If you read the news, you’d think every company on the planet was laying people off. Certainly, we’ve seen a lot more people heading out for job interviews — and getting shocked at the Interview Gauntlet.
Cube Rules: A recruiter or someone in Human Resources doing a screening interview, is different than an in-person selection interview. What does the book describe as the defining characteristics of the screening and the selection interview that you need to know?
Joyce Lain Kennedy:
Interviewing is a two-stage process in large organizations. The two stages are screening and selection. Screening precedes selection.
The purpose of screening — or first-cut interviews — is to weed out all applicants except the best qualified.

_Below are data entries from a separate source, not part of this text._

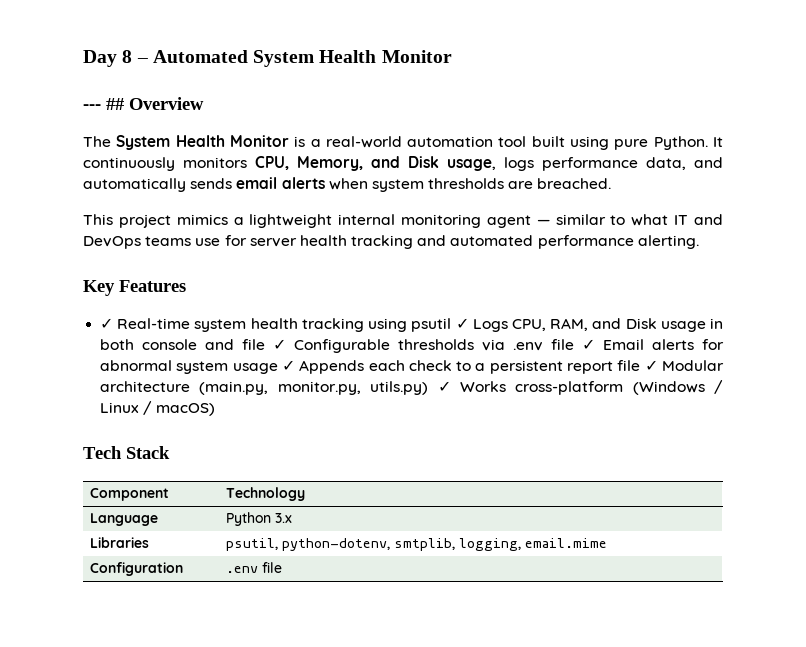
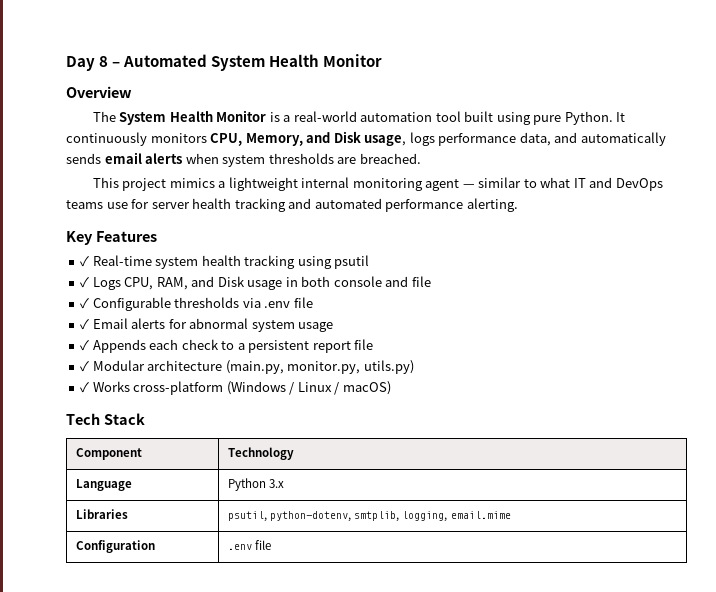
- --- ## Overview
+ Overview
- ✓ Real-time system health tracking using psutil ✓ Logs CPU, RAM, and Disk usage in both console and file ✓ Configurable thresholds via .env file ✓ Email alerts for abnormal system usage ✓ Appends each check to a persistent report file ✓ Modular architecture (main.py, monitor.py, utils.py) ✓ Works cross-platform (Windows / Linux / macOS)
+ ✓ Real-time system health tracking using psutil
+ ✓ Logs CPU, RAM, and Disk usage in both console and file
+ ✓ Configurable thresholds via .env file
+ ✓ Email alerts for abnormal system usage
+ ✓ Appends each check to a persistent report file
+ ✓ Modular architecture (main.py, monitor.py, utils.py)
+ ✓ Works cross-platform (Windows / Linux / macOS)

Interviewers increasingly rely on technology — such as telephones and Webcams — to screen applicants. They use the technology as cost-cutting moves to help assure that candidates aren’t underskilled and overpriced.

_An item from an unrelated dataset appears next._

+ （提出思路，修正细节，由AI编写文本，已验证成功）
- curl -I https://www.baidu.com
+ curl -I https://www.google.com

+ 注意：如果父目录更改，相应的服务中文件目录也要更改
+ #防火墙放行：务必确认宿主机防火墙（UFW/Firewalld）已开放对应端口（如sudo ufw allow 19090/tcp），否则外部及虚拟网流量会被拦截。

The screener, if not an employee of the company inside the human resource department or an administrative assistant in another department, is a contractor working for a vendor — a third-party (independent) recruiter.
A screener quizzes all comers and passes the survivors to a person who makes the final selection, the hiring authority. That person is usually the department manager or the boss to whom the victorious candidate will report.

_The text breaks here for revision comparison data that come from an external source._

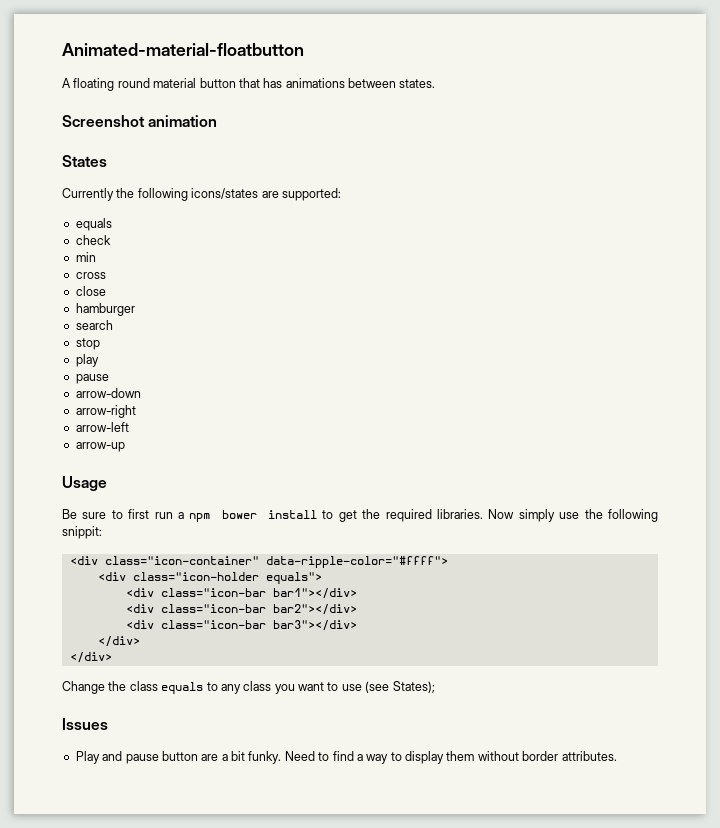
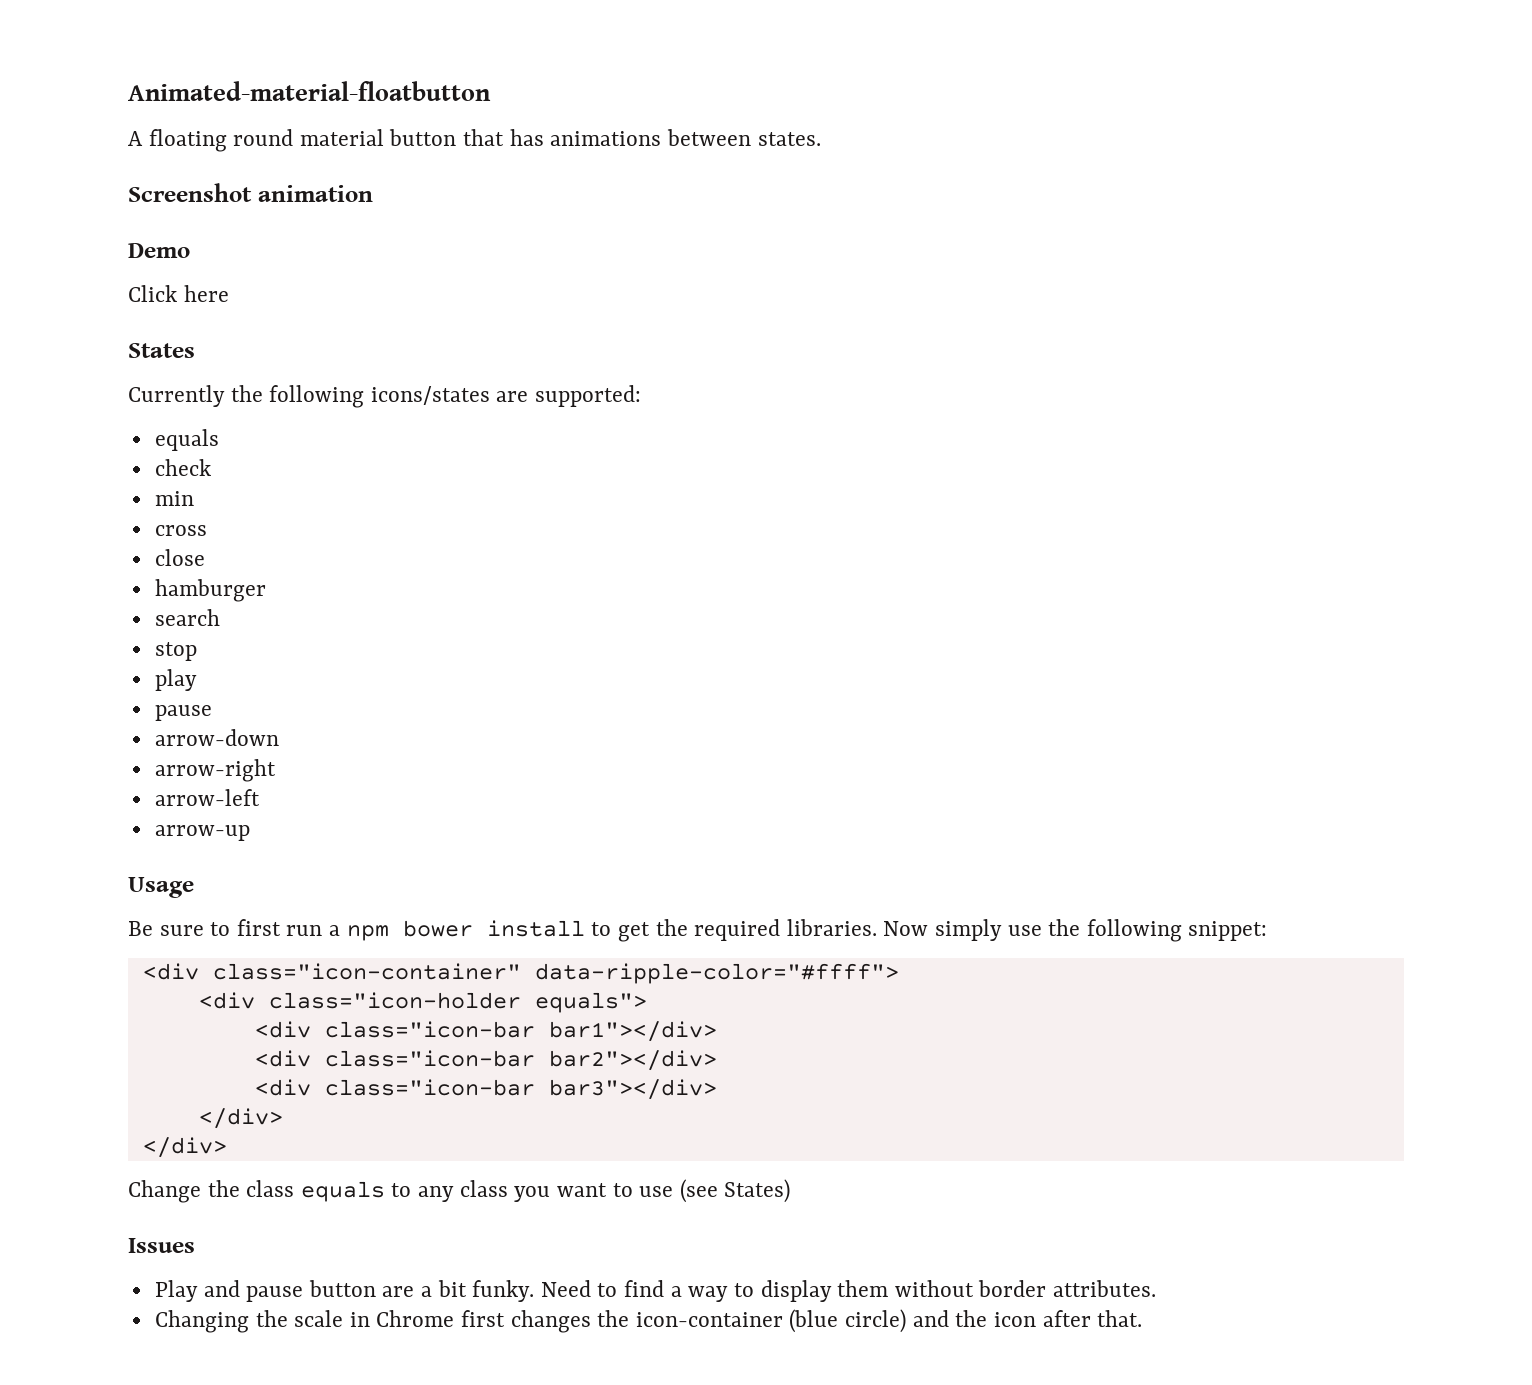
+ Demo
+ Click here
- Now simply use the following snippit:
+ Now simply use the following snippet:
- Change the class equals to any class you want to use (see States);
+ Change the class equals to any class you want to use (see States)
+ Changing the scale in Chrome first changes the icon-container (blue circle) and the icon after that.

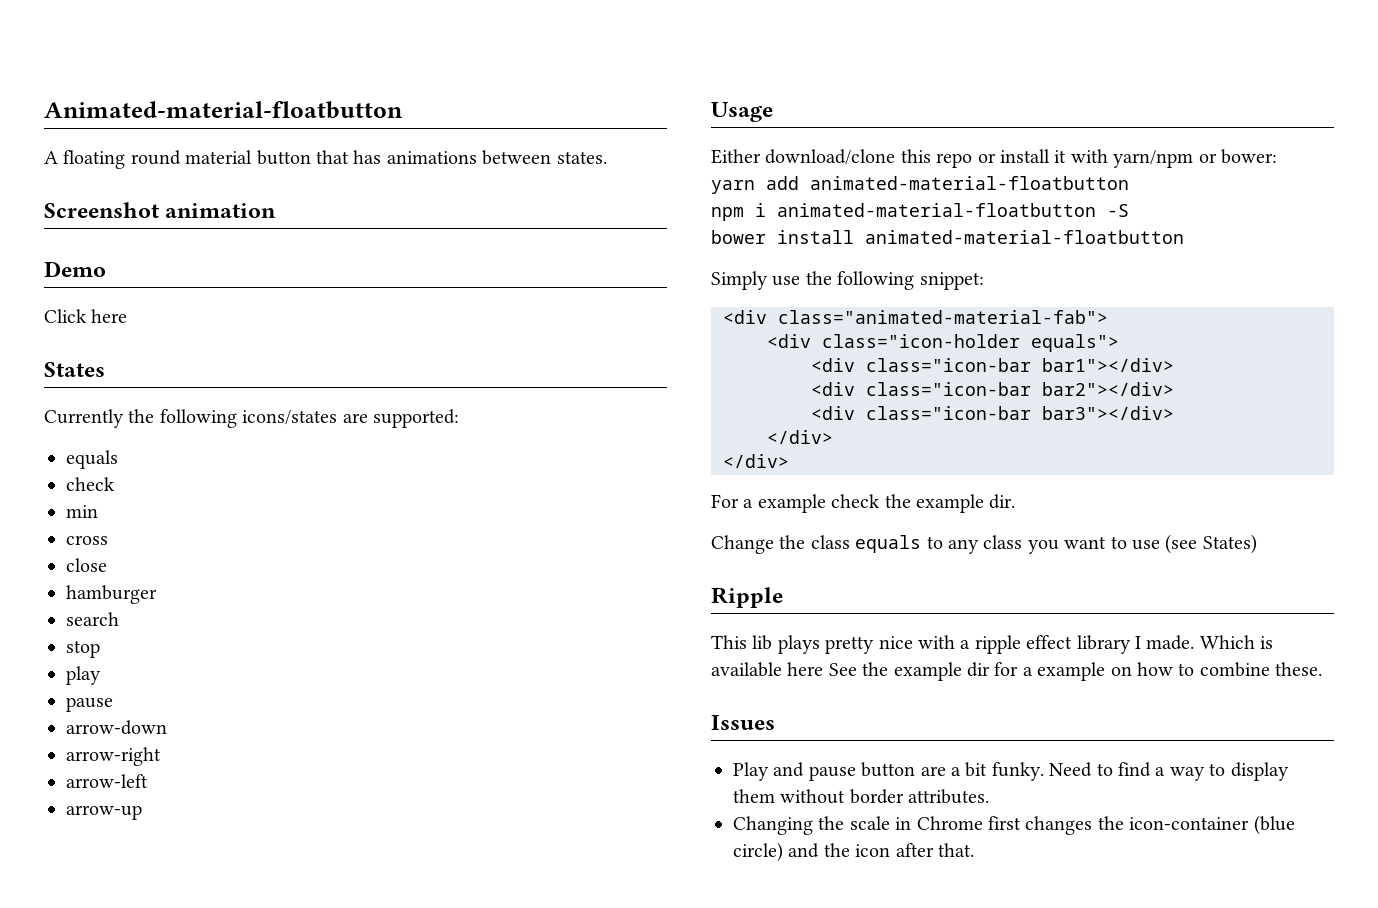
- Be sure to first run a npm bower install to get the required libraries. Now simply use the following snippet:
+ Either download/clone this repo or install it with yarn/npm or bower:
+ yarn add animated-material-floatbutton
+ npm i animated-material-floatbutton -S
+ bower install animated-material-floatbutton
+ Simply use the following snippet:
- <div class="icon-container" data-ripple-color="#ffff">
+ <div class="animated-material-fab">
+ For a example check the example dir.
+ Ripple
+ This lib plays pretty nice with a ripple effect library I made. Which is available here See the example dir for a example on how to combine these.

When screening takes place at a professional level (rather than leaving the task to an untrained receptionist or office assistant), the screeners are experts at finding out what’s wrong with you — exactly why you should be kept out of an employer’s workforce.
Screeners determine only whether you have the minimum qualifications for the position. They don’t decide whether you’re the best candidate. Typical subjects for the screening interview include:
Screeners usually aren’t concerned with evaluating your personality or thought processes.
Screeners want the facts, just the facts. They have one basic responsibility before putting you on the approved list and waving you up to the next interviewing level: to be sure that you qualify. They do so by validating your experience, education, skills, and track record.
Stay on skills message: Keep your answers straightforward and save most of your dynamo-drama moves for the selection interview.
As long as you’re qualified and don’t volunteer reasons for the screener to send you away, expect to be passed to the decision-maker — who assumes that you can do the job or you wouldn’t be showing up in the “approved” interview pool of candidates.
Unlike screening interviewers, selection interviewers are rarely pros at interviewing and often just go with their gut, hoping the task will be over as quickly as possible so that they can hurry back to their “real” work
Even if the questioner seems like the kind of person you’d share a beer with, don’t relax and just shoot the breeze. Remember, your interviewer is trying to decide which candidate is the best investment for the company; a wrong choice could cost the company thousands of dollars in training time, correcting mistakes, and firing to hire again. Too many bad hires can cost the selection interviewer his or her job.
Selection interviewers are looking for:
The selection interview is where you move from neutral behavior into high gear. You become more open, revealing the best of your personality.
An additional theme to be aware of in the selection interview concerns “fit.” How well will the candidate (YOU) fit into the current team? How well will you mesh with your manager? Business is still a social event and people want to work with people they like.
Joyce has some very good answers here — well worth understanding the different answers to questions and sales pitch needed for the screening interview compared to the selection interview. Spot on!
Joyce Lain Kennedy is the nation’s first syndicated careers columnist. Her work, Careers Now, is distributed by Tribune Media Services and appears in more than 100 newspapers and Web sites.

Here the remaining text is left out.